Items from a data source
##########

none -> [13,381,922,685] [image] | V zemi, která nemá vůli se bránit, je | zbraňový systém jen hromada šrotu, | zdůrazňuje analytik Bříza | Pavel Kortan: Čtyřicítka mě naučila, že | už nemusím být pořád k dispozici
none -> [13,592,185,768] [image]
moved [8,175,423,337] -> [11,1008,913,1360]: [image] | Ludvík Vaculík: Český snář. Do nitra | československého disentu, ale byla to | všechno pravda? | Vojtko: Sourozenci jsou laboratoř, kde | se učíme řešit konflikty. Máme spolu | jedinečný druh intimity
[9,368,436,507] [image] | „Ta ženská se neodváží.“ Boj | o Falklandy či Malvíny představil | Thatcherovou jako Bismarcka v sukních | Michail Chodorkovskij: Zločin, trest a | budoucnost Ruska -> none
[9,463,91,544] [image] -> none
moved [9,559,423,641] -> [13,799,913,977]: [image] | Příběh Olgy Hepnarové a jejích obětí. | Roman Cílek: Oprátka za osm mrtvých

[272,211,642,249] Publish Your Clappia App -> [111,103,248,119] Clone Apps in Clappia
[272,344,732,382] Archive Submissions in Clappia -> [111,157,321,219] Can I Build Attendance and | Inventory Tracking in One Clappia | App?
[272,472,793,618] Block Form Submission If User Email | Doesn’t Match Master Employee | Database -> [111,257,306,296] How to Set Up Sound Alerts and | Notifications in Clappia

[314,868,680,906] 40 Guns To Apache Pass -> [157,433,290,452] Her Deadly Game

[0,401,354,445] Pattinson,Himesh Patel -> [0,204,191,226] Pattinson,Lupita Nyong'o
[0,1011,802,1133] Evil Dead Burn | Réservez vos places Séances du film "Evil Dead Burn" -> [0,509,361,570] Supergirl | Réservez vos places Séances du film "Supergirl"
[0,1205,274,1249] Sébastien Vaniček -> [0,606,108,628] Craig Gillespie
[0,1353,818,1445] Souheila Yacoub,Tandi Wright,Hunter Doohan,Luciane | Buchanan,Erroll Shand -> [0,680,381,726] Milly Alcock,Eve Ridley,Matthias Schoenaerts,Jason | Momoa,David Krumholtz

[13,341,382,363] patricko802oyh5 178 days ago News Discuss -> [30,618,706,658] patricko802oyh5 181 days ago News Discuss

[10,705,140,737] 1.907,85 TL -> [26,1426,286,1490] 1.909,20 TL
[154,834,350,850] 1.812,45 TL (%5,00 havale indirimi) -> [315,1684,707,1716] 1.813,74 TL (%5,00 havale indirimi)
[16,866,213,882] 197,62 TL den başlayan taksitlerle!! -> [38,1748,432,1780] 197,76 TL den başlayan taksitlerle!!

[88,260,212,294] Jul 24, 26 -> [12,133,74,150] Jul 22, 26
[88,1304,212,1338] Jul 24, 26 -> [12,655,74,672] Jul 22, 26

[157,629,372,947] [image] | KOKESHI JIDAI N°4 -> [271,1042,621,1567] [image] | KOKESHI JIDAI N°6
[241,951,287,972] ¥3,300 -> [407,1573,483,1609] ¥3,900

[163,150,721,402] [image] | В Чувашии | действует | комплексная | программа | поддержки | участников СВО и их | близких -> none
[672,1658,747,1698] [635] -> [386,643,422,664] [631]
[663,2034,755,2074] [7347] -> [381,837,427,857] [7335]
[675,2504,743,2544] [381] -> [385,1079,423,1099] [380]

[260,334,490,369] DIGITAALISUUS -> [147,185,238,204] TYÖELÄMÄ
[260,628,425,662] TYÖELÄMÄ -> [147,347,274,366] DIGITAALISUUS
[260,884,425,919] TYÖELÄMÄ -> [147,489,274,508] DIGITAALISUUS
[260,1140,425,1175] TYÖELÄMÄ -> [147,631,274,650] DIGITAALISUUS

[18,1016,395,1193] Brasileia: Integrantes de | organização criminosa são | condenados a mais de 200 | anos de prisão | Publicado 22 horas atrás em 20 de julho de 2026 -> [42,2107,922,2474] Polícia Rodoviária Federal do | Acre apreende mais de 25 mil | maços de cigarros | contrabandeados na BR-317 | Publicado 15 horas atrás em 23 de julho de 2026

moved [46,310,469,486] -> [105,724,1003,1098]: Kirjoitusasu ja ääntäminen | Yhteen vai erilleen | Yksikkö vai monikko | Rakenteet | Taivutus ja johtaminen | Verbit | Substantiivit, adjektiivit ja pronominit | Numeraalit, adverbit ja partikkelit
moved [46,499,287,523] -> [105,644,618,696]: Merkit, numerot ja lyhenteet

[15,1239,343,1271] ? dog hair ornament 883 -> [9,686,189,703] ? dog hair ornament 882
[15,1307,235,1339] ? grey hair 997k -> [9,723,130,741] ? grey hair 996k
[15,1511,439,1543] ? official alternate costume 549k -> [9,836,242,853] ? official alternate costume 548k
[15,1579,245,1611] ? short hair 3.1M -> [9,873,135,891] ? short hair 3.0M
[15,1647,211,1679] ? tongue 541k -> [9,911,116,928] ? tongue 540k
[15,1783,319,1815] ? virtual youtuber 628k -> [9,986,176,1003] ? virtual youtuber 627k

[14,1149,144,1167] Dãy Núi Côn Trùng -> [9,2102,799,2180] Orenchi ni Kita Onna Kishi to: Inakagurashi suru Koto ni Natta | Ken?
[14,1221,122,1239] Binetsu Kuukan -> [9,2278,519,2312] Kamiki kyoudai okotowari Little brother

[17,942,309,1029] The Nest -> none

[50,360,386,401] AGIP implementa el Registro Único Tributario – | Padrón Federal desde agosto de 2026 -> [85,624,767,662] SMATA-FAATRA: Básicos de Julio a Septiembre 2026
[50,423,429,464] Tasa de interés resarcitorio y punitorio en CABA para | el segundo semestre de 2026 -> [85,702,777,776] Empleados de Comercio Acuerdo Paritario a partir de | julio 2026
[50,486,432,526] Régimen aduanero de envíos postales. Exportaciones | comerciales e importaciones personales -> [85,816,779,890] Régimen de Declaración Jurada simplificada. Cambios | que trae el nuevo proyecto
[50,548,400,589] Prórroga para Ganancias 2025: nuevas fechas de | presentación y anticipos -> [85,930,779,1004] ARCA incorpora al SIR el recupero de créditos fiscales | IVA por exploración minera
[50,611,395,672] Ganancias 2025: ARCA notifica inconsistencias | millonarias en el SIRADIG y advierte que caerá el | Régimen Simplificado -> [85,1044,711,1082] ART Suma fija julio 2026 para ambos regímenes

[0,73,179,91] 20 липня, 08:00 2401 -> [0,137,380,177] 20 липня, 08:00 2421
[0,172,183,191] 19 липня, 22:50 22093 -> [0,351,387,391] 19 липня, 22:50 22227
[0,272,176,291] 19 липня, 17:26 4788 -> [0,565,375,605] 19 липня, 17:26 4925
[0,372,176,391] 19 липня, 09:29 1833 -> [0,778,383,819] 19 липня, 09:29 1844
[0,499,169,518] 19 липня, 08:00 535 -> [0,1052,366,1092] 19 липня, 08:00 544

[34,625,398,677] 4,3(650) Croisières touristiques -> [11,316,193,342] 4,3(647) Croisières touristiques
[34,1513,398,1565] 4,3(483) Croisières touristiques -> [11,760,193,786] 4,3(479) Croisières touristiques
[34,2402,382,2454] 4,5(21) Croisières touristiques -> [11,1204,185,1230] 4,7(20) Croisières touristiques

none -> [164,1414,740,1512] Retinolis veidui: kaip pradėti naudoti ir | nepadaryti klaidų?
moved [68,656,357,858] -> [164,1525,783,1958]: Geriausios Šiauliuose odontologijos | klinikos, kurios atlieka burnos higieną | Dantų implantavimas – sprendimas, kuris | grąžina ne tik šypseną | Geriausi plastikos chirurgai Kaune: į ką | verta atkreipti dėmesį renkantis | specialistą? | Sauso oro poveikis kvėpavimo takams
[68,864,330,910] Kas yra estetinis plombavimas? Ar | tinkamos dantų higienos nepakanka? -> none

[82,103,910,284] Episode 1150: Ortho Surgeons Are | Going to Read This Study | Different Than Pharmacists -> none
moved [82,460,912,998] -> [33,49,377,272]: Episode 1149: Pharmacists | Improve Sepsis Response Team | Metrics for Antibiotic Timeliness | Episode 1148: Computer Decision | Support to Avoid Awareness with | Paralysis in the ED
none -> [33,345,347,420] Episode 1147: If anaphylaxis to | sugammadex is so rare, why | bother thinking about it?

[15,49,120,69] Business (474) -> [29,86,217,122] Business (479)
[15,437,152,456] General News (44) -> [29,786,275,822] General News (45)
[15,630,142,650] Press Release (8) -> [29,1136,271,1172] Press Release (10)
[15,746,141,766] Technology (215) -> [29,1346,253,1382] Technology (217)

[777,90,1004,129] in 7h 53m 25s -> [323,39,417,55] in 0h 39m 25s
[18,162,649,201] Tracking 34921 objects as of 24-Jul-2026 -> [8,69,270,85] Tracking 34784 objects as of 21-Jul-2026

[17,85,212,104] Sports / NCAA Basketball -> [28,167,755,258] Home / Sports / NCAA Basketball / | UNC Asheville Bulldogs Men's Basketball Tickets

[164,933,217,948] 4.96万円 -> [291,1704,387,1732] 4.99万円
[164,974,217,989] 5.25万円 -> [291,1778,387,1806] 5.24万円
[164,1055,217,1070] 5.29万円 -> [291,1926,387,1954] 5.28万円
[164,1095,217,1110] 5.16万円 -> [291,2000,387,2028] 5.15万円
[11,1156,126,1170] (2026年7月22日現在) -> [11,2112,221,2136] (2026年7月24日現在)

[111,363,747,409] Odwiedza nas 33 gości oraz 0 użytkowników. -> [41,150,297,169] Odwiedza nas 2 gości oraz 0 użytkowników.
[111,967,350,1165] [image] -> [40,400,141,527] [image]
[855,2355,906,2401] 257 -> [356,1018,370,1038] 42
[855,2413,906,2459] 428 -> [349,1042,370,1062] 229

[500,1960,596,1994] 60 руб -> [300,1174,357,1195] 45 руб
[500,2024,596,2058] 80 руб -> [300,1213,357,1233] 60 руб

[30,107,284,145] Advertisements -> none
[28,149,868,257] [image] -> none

##########

### Activity:
Nothing but the lines from the one containing "[15,746,141,766] Technology (215)" through the final line of the data above is to be reproduced, each exactly as written.

### Written solution:
[15,746,141,766] Technology (215) -> [29,1346,253,1382] Technology (217)

[777,90,1004,129] in 7h 53m 25s -> [323,39,417,55] in 0h 39m 25s
[18,162,649,201] Tracking 34921 objects as of 24-Jul-2026 -> [8,69,270,85] Tracking 34784 objects as of 21-Jul-2026

[17,85,212,104] Sports / NCAA Basketball -> [28,167,755,258] Home / Sports / NCAA Basketball / | UNC Asheville Bulldogs Men's Basketball Tickets

[164,933,217,948] 4.96万円 -> [291,1704,387,1732] 4.99万円
[164,974,217,989] 5.25万円 -> [291,1778,387,1806] 5.24万円
[164,1055,217,1070] 5.29万円 -> [291,1926,387,1954] 5.28万円
[164,1095,217,1110] 5.16万円 -> [291,2000,387,2028] 5.15万円
[11,1156,126,1170] (2026年7月22日現在) -> [11,2112,221,2136] (2026年7月24日現在)

[111,363,747,409] Odwiedza nas 33 gości oraz 0 użytkowników. -> [41,150,297,169] Odwiedza nas 2 gości oraz 0 użytkowników.
[111,967,350,1165] [image] -> [40,400,141,527] [image]
[855,2355,906,2401] 257 -> [356,1018,370,1038] 42
[855,2413,906,2459] 428 -> [349,1042,370,1062] 229

[500,1960,596,1994] 60 руб -> [300,1174,357,1195] 45 руб
[500,2024,596,2058] 80 руб -> [300,1213,357,1233] 60 руб

[30,107,284,145] Advertisements -> none
[28,149,868,257] [image] -> none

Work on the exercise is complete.